Neal Stephenson novel on the future of humanity after losing the Moon...

by Salman Hameed

It is impossible to imagine what humans will be like in a few hundred years let alone in a few thousand years. I think Stephen Hawking is quite accurate when he says that the most unbelievable thing about Star Trek is that humans in the 24th century (the setting of The Next Generation) look like humans of today. It is not a value call of whether we should change or not but rather an assumption that given an opportunity, we will change.

So here comes a novel that looks fantastic and covers 5000 years into the future. It is by Neal Stephenson who writes thought-provoking hard sci-fi. His Anathem is on my list of books to read this year and will get to it soon (all of his books are hefty 800-1000 pages long). In any case, his new book deals with the future of humanity after the destruction of the Moon. It is of course not that unreasonable to imagine an Moon-less Earth, as the Earth and the Moon did not form together (see What if the Moon didn't exist?).
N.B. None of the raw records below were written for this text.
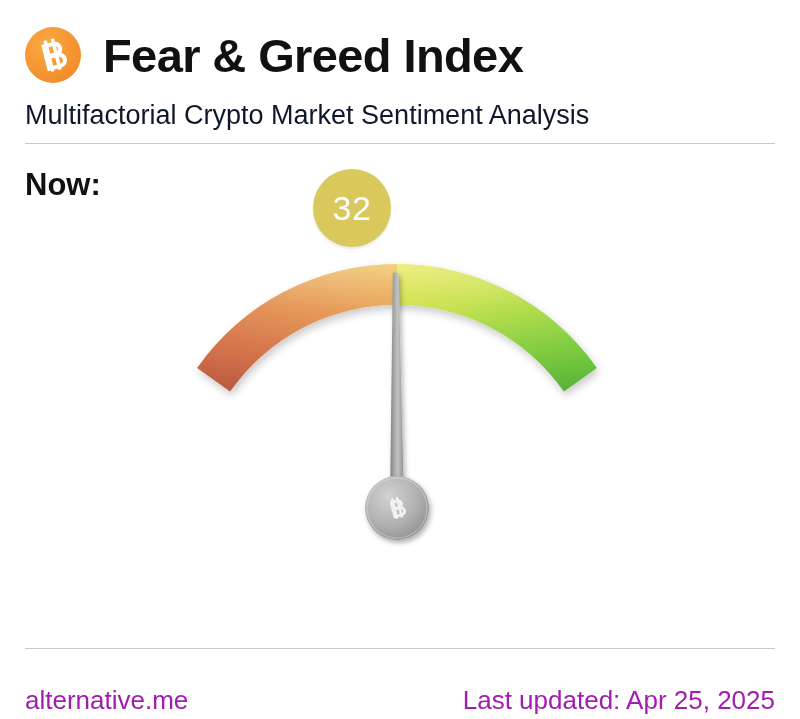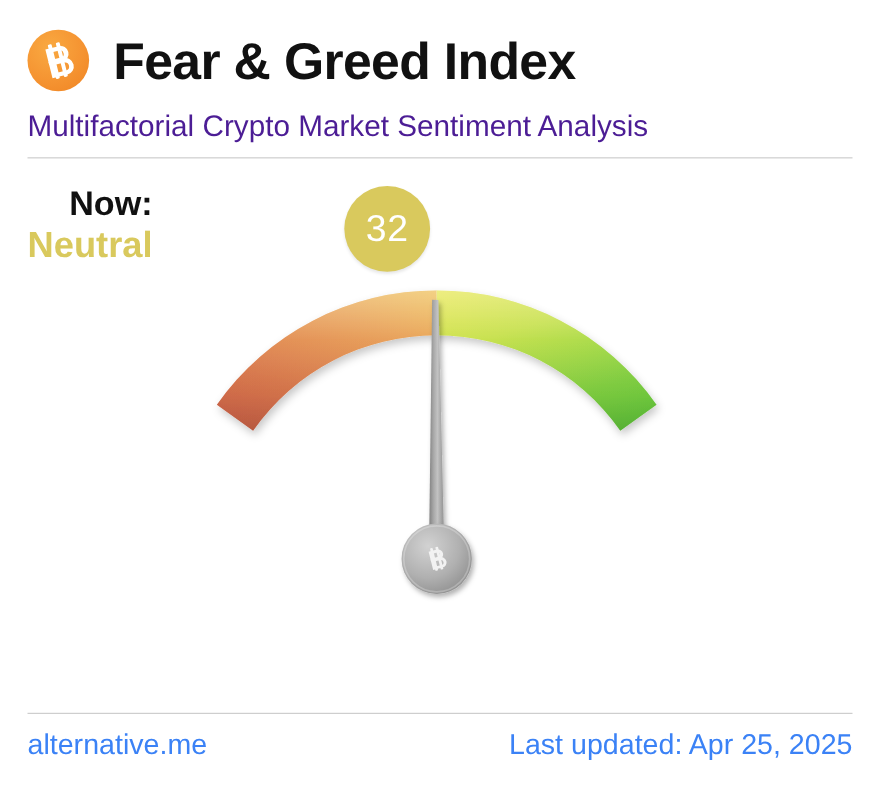--- a/index.html
+++ b/index.html
@@ -58,7 +58,7 @@
   .page-subtitle {
     margin-top: 14px;
     font-size: 27px;
-    color: #4c1d95;
+    color: #0f172a;
     line-height: 1;
     white-space: nowrap;
   }

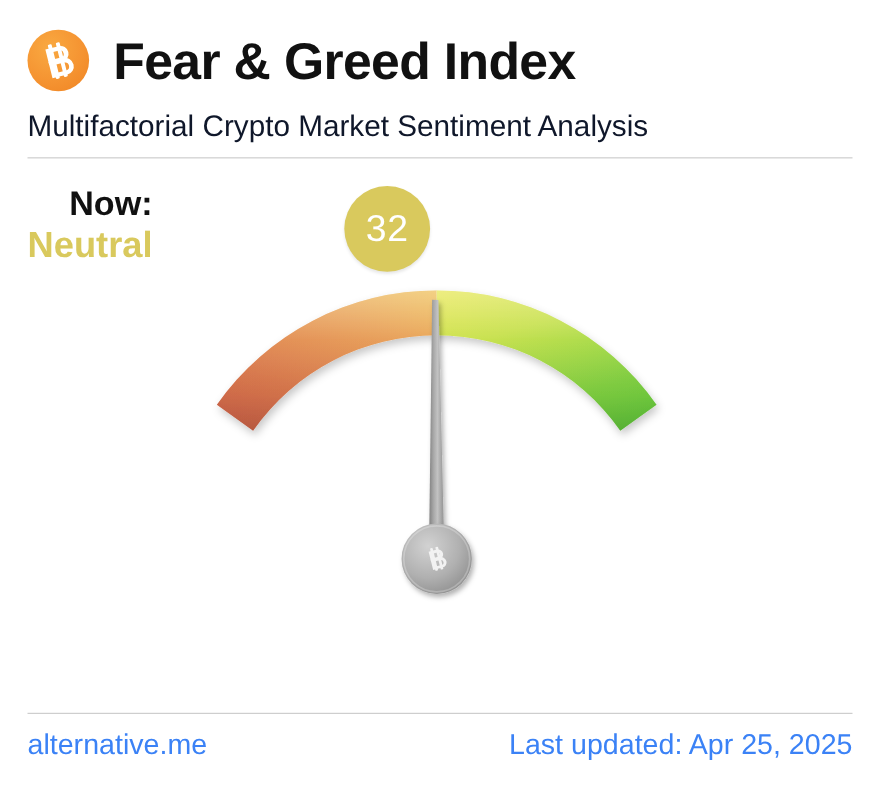--- a/index.html
+++ b/index.html
@@ -167,7 +167,6 @@
 
   <div class="status">
     <div class="status-now">Now:</div>
-    <div class="status-label">Neutral</div>
   </div>
 
   <div class="value-badge">

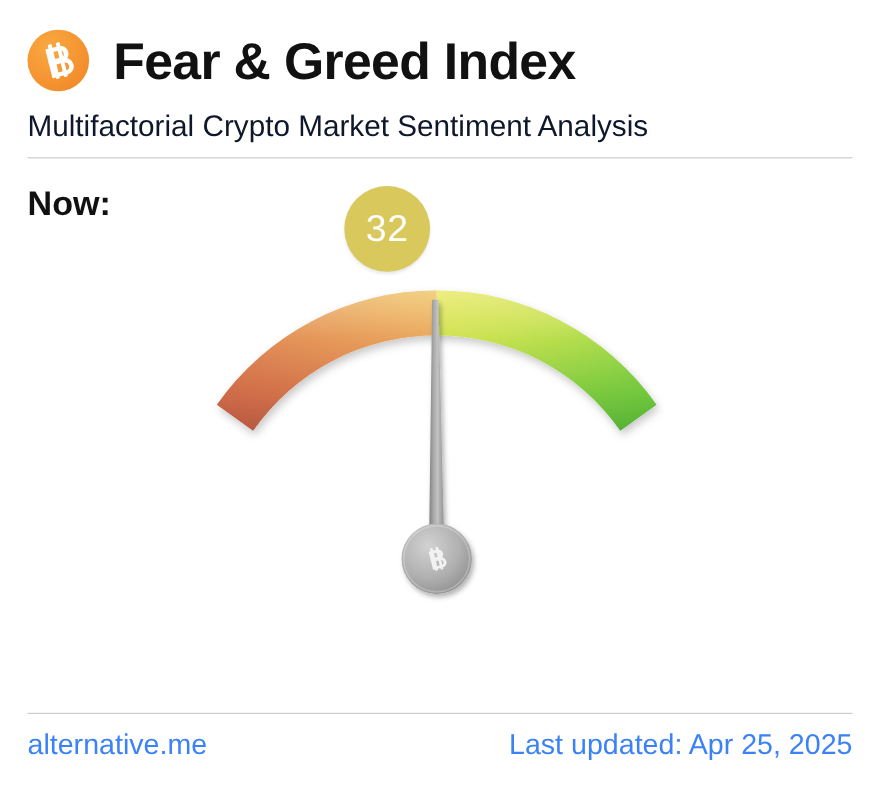--- a/index.html
+++ b/index.html
@@ -136,9 +136,10 @@
   }
   .footer-text {
     font-size: 26px;
-    color: #3b82f6;
+    color: #a21caf;
     line-height: 1;
     white-space: nowrap;
+    margin-top: 24px;
   }
 </style>
 </head>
Here is a review of Neil Stephenson's Seveneves in Nature:
It traces an epoch in which humankind and the environment change profoundly. The bulk of the novel is the lead-up to, and immediate aftermath of, a stunning cosmic event
that leaves humanity teetering on the edge. The remainder describes a renaissance with only faint echoes of what we recognize as human culture. 
The cataclysm is the destruction of the Moon by a mysterious agent. As Earth is assaulted by a rain of debris from the shattered satellite, the vast majority of the human population faces oblivion. The core of the story relies on current, or currently anticipated, technologies — weaving a plausible tale of how a tiny number of survivors, the “seveneves” of the title, might secure a future for our species. Stephenson imagines the rebirth as a division into seven races, based on the genetic profiles of the founders. The future cultures have both old and new social problems, but also fresh insights and resources with which to address them. 
The epic injury to Earth looms in the very first sentence: a masterful attention-grabber. Stephenson maintains tension and energy, as well as a remarkable technical complexity, both literary and scientific. I repeatedly found myself sketching parts of the dramatically scaled mechanical constructs that enable later stages of the story — such as whip-like machinery to capture high-flying gliders and transfer them to Earth orbit — to judge whether they were feasible. They were.
Plus, it is a welcome news that, along with its science, the characters are well developed in the novel as well:
This is hard sci-fi in a real and welcome sense, ruled by unremitting physical laws, unlike the negotiable rules of the action thriller. People die because their deaths are inevitable, and many pass unremarked because the disaster's scale is so vast. Their sacrifice is tied to the theme of engineering the survival of the human race. Science fiction often suffers from a disparity between the impressive scale of the scenery, and the size of the characters and how they are developed. Stephenson balances these aspects well, avoiding cookie-cutter scientists and the all-too-common characterization of technologists as brilliant but conflicted renegades.